Author:
Sethuram Rao G.,Vydeki D.
Abstract
Recent studies indicate that brain tumor is one of the major causes of human casualties. Timely and accurate diagnosis of this life taking disease could reduce the casualty rate and extend the life of a person. In this research paper, techniques for brain tumor detection from MR Images with malignancy using modified soft computing approaches are presented and analyzed. An automated tumor detection system using artificial neural network (ANN) is proposed to classify the images as any of the four classes: Glioblastoma multiforme, Meningioma, secondary tumor-Metastasis and No Tumor. The classified image undergoes a segmentation process that predicts the size of the tumor in terms of pixels. Traditionally, conventional self-organizing map (CSOM) and Conventional back Propagation network (CBPN) are used for classification and segmentation respectively. However, these methods provide less accurate results in addition to high computational complexity.
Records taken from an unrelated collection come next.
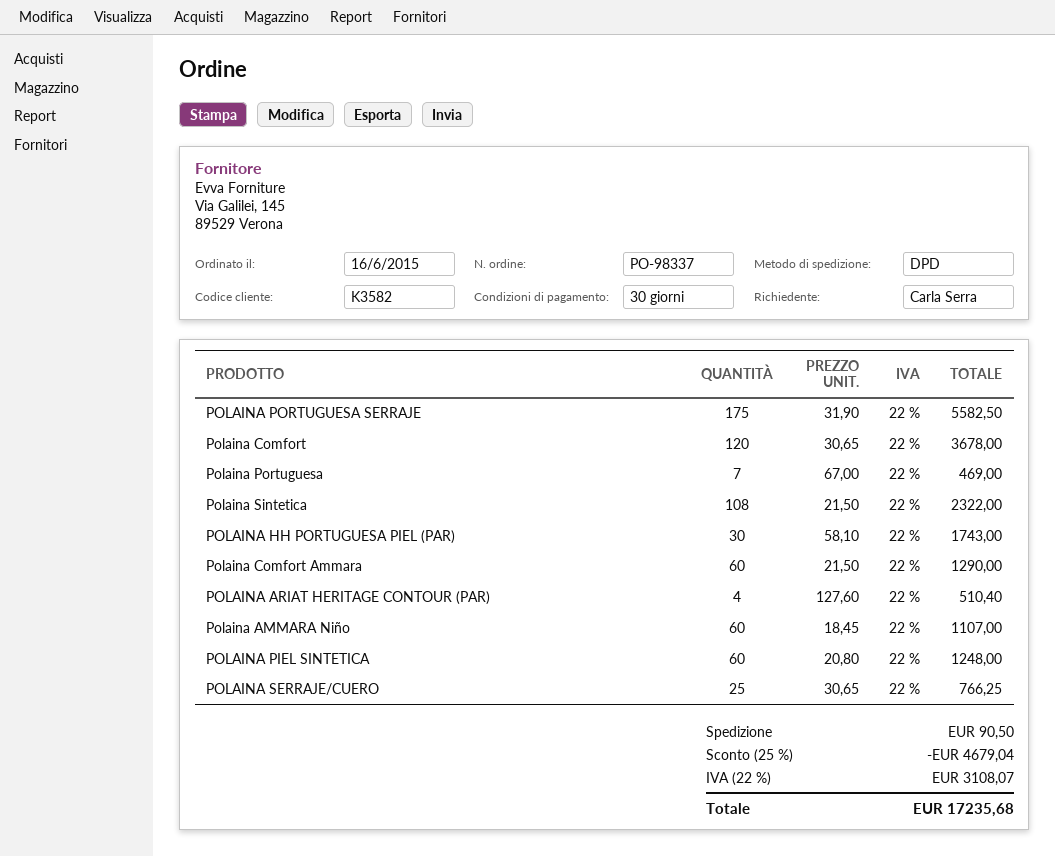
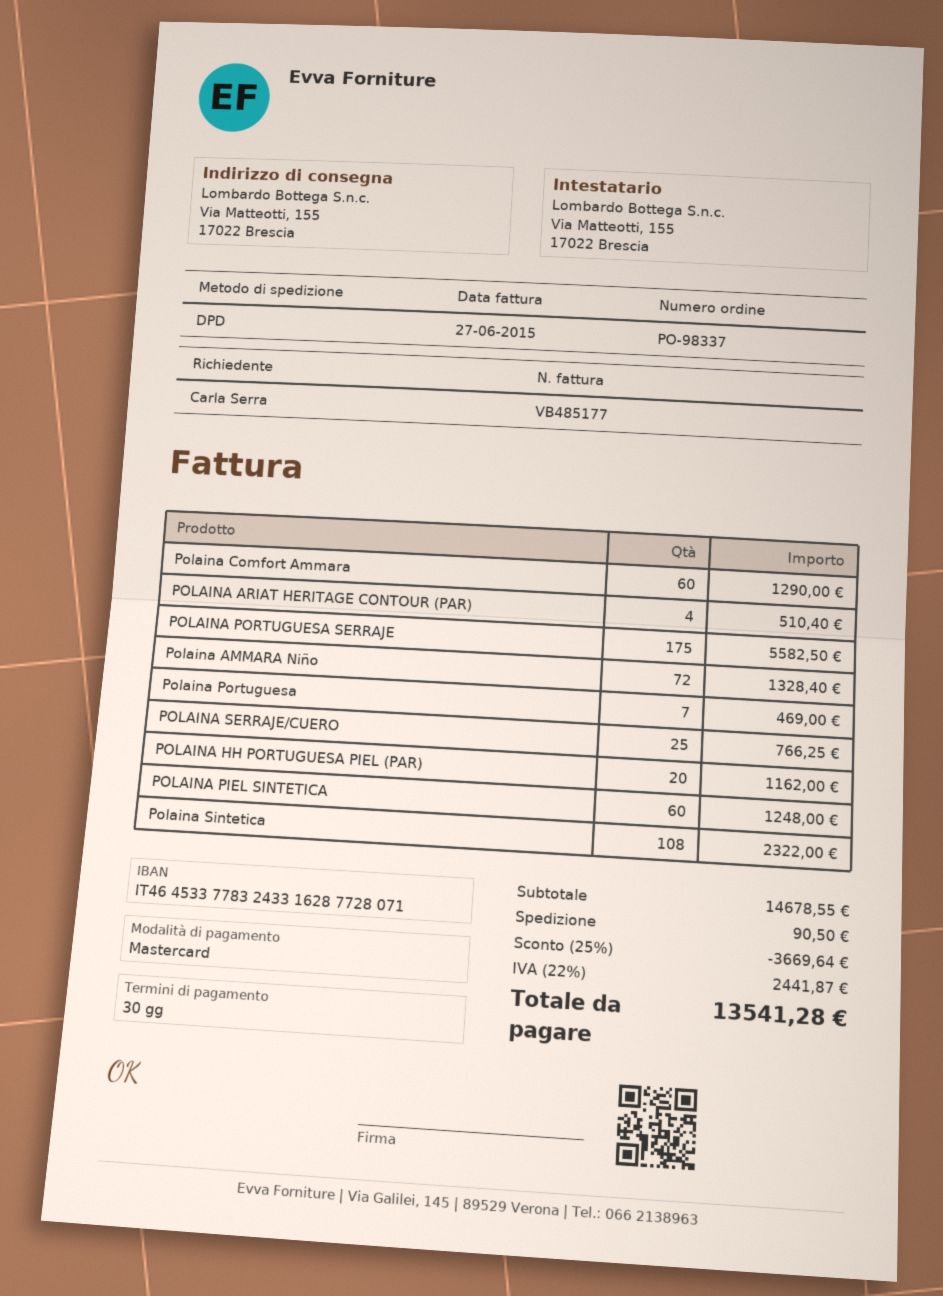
Polaina Comfort: 120 for 3678.00 -> none
POLAINA HH PORTUGUESA PIEL (PAR): 30 for 1743.00 -> 20 for 1162.00
Polaina AMMARA Niño: 60 for 1107.00 -> 72 for 1328.40
discount: 25% = 4679.04 -> 25% = 3669.64
tax: 22% = 3108.07 -> 22% = 2441.87
total: 17235.68 -> 13541.28

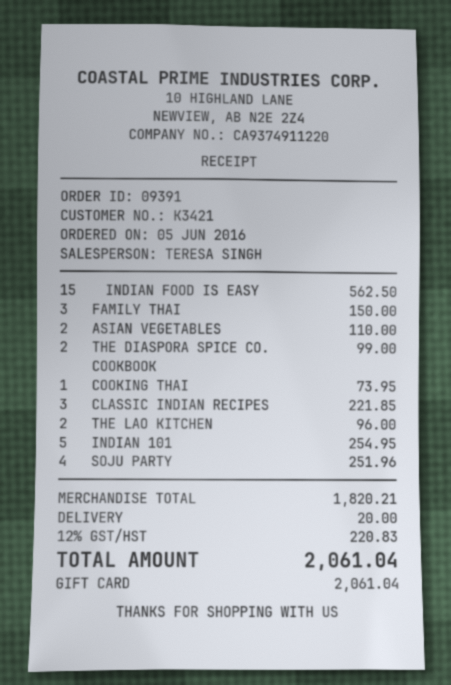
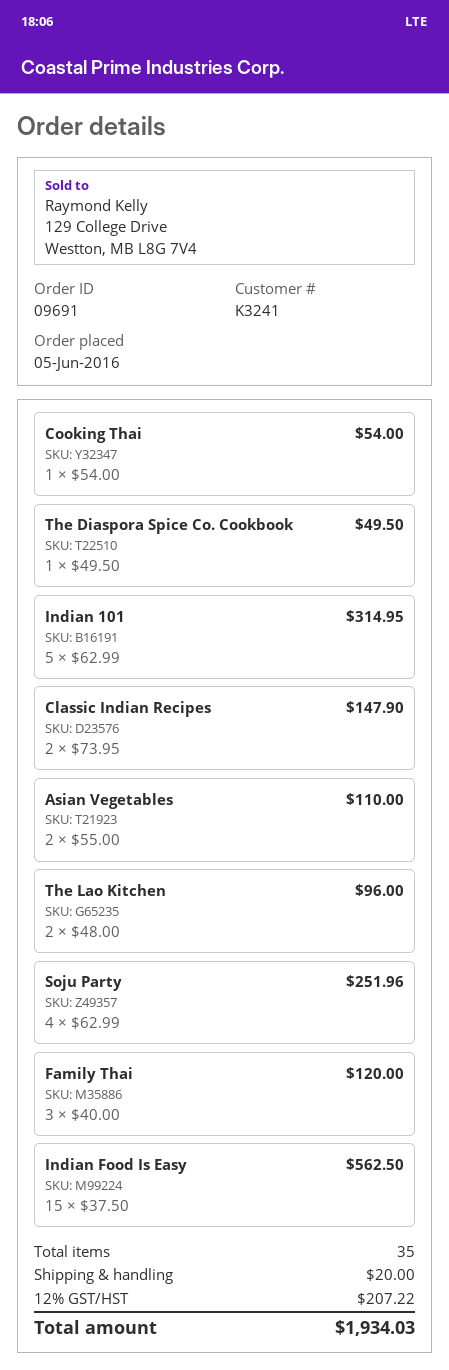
order number: 09391 -> 09691
customer number: K3421 -> K3241
FAMILY THAI: 3 for 150.00 -> 3 for 120.00
THE DIASPORA SPICE CO. COOKBOOK: 2 for 99.00 -> 1 for 49.50
COOKING THAI: 1 for 73.95 -> 1 for 54.00
CLASSIC INDIAN RECIPES: 3 for 221.85 -> 2 for 147.90
INDIAN 101: 5 for 254.95 -> 5 for 314.95
tax: 12% = 220.83 -> 12% = 207.22
total: 2061.04 -> 1934.03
Moreover, due to unstable target weights, the number of iterations is large. These drawbacks are overcome in the proposed technique by developing a modified SOM (MSOM) for classification of images and modified BPN (MBPN) for segmentation. Simulated results show that the proposed modifications minimize the computational complexity without compromising on the accuracy. It is shown that MSOM increases the accuracy of classification by 10% compared to its conventional counterpart. Similarly segmentation accuracy is improved by 8% using MBPN.